Ces regards sur Jésus

Entre 1439 e 1446, Fra Angelico travailla à l’un des plus extraordinaires cycles du Quattrocento italien : les fresques du couvent de San Marco à Florence

Entre 1439 e 1446, Fra Angelico travailla à l’un des plus extraordinaires cycles du Quattrocento italien : les fresques du couvent de San Marco à Florence, où les dominicains s’étaient installés par la volonté des Médicis. Angelico (dont le vrai nom est Giovanni de Fiesole) réalisa un projet étudié dans les plus petits détails, en enrichissant les cellules de dessins qui accompagneraient la méditation des frères. Chaque zone du couvent a été étudiée en imaginant celui qui devrait l’habiter. Cette scène du Discours sur la montagne par exemple, se trouve dans une zone du couvent destinée aux convers : des frères demeurés laïcs, exclus du sacerdoce, qui pourvoyaient aux nécessités matérielles de la communauté. Sept cellules leur étaient destinées. En général, il s’agissait de personnes issues de classes pauvres, donc avec peu d’instruction.

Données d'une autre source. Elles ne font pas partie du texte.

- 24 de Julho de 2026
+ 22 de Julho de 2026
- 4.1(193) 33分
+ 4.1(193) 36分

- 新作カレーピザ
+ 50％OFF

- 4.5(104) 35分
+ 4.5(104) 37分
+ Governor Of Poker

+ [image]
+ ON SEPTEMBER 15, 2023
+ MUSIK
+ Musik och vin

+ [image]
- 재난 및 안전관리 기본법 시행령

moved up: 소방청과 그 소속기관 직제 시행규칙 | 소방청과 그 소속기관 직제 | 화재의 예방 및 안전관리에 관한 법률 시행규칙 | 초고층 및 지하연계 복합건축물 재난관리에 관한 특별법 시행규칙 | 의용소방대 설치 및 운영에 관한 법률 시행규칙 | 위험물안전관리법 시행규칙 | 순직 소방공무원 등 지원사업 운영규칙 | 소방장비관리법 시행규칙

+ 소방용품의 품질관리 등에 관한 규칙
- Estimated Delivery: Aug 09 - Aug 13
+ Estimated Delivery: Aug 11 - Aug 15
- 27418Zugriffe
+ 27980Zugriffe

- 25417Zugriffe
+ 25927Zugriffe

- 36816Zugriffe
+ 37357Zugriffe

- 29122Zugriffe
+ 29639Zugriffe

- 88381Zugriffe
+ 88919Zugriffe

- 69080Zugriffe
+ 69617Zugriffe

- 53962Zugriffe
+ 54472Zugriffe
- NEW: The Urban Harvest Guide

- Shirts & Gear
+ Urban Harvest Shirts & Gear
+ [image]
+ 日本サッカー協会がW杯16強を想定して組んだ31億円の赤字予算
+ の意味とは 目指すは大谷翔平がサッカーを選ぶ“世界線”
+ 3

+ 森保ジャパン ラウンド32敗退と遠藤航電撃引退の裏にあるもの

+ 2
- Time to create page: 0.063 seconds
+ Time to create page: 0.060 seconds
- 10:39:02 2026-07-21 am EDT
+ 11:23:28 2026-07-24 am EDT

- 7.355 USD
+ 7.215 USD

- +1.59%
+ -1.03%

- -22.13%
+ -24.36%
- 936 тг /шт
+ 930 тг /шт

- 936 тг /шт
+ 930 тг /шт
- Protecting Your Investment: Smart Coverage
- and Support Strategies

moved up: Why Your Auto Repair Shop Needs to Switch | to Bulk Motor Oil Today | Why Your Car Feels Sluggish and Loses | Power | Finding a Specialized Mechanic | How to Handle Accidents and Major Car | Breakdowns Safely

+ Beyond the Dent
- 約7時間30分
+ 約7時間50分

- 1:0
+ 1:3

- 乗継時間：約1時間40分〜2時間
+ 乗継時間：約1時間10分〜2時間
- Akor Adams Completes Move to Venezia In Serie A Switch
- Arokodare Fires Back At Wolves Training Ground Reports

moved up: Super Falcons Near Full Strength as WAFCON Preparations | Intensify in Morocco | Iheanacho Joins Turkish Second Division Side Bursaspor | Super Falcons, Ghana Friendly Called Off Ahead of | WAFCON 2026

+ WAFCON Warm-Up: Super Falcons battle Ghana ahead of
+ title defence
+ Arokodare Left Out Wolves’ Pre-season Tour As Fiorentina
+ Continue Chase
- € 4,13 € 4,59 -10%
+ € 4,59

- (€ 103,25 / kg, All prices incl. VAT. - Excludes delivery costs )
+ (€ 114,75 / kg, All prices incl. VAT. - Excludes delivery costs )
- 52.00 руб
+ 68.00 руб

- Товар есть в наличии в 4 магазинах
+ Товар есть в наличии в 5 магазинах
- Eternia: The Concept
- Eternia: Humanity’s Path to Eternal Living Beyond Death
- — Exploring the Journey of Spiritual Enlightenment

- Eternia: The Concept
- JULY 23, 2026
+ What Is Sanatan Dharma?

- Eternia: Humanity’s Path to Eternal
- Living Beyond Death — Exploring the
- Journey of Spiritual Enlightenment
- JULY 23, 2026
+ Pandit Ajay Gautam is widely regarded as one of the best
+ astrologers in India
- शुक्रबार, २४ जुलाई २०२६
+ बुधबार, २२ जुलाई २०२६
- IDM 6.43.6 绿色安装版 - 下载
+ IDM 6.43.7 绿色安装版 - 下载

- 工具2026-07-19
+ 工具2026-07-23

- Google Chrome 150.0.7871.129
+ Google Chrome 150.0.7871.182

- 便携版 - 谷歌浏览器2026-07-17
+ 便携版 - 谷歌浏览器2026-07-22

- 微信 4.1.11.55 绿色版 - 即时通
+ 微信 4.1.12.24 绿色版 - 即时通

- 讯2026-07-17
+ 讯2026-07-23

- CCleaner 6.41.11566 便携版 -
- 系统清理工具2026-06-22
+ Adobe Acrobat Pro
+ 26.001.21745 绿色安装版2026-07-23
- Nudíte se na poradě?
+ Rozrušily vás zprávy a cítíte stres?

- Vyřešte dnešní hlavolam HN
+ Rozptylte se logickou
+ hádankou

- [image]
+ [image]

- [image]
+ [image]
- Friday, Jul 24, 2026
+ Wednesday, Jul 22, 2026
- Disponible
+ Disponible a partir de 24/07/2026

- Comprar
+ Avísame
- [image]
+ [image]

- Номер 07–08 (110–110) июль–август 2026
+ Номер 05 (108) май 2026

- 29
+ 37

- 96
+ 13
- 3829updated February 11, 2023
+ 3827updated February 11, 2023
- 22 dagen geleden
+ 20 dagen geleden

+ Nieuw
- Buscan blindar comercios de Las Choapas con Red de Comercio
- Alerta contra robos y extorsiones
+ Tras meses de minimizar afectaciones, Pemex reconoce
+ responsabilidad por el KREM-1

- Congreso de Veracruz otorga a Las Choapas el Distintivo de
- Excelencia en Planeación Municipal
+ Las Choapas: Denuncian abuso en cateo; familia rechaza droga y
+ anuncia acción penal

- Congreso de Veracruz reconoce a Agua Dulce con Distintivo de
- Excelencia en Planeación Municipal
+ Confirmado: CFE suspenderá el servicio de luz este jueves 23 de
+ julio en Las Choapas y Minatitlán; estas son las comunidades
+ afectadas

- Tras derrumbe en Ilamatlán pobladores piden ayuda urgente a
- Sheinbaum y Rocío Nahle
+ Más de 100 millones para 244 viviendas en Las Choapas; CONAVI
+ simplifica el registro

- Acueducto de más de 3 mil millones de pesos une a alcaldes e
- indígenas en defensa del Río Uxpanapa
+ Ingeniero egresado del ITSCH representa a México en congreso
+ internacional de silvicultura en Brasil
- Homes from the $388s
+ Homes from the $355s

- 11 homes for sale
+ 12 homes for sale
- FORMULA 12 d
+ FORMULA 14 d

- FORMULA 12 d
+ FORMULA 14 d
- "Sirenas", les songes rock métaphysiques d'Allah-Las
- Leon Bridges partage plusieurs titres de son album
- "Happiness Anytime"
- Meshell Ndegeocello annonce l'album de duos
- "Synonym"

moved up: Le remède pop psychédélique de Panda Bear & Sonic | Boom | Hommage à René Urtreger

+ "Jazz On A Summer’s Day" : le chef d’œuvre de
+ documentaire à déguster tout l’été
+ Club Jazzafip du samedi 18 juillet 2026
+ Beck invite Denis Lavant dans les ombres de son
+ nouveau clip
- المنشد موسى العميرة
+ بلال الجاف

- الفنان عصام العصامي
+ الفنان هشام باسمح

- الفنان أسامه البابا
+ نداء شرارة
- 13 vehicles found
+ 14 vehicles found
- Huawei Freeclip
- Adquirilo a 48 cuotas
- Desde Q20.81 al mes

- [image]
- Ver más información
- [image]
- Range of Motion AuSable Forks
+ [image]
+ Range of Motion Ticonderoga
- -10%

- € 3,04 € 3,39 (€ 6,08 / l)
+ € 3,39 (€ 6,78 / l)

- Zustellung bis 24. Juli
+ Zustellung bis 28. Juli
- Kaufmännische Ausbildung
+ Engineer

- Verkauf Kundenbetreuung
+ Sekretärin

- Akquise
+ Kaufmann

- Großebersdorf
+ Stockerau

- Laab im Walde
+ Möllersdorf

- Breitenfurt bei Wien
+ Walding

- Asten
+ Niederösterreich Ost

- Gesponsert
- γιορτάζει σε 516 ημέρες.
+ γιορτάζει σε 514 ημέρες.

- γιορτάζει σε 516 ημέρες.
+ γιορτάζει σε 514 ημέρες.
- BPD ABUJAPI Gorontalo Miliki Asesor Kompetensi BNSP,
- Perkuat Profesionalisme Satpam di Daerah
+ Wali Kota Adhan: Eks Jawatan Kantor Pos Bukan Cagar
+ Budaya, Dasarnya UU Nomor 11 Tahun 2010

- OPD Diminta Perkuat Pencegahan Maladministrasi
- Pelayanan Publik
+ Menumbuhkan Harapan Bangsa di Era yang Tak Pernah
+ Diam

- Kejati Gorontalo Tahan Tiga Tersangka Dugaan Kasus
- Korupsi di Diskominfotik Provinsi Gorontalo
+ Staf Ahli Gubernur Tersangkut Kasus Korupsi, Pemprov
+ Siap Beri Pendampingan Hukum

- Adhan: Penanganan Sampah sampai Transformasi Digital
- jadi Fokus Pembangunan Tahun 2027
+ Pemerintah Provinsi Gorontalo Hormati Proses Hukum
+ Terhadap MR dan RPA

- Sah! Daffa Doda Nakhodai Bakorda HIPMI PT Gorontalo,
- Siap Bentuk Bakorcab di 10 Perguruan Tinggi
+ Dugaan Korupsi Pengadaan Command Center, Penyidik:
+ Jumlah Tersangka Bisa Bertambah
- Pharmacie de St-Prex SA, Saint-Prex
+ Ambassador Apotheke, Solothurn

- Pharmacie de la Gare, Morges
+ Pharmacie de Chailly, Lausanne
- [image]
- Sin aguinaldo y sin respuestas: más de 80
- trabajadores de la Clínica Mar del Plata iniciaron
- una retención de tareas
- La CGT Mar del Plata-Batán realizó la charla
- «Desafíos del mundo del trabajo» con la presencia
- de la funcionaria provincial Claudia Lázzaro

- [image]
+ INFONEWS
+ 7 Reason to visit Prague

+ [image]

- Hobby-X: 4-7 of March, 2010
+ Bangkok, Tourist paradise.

C’est pour cette raison que Fra Angelico imagina un programme iconographique simple pour faciliter la compréhension des messages en s’appuyant sur l’évangile de Matthieu. Dans la seconde cellule des convers, la numéro 32 du couvent, il peignit ce Discours sur la montagne (Mt 5, 1-48). Le dessin est très essentiel, à l’image de cette solidité de construction que Fra Angelico avait apprise de Masaccio. Sur une plateforme rocheuse qui veut exprimer la fiabilité du message de Jésus, on voit les apôtres de dos, disposés en cercle pour écouter le Seigneur. Cette disposition représente l’Église à son stade germinal. Fra Angelico n’interrompt la sobriété presque rude de l’ambiance qu’avec l’alternance chromatique, presque rythmique, des vêtements des apôtres : vert kaki, couleur sinopie, ocre jaune et rouge, comme pour faire ressortir les spécificités de chacun dans la convergence vers la figure centrale de Jésus qui est assis sur un rocher en hauteur. Il a en main(s) le rouleau des Évangiles, pendant que de l’autre il indique le Père comme source des béatitudes qu’il est en train d’annoncer. Sur ce grand chantier, Fra Angelico faisait travailler son équipe (dont faisait partie par exemple Benozzo Gozzoli). Mais deux choses sont de façon certaine de sa main : l’extraordinaire invention, presque cinématographique, de l’ensemble et la figure de Jésus qui attire ces pauvres regards avec sa parole paternelle.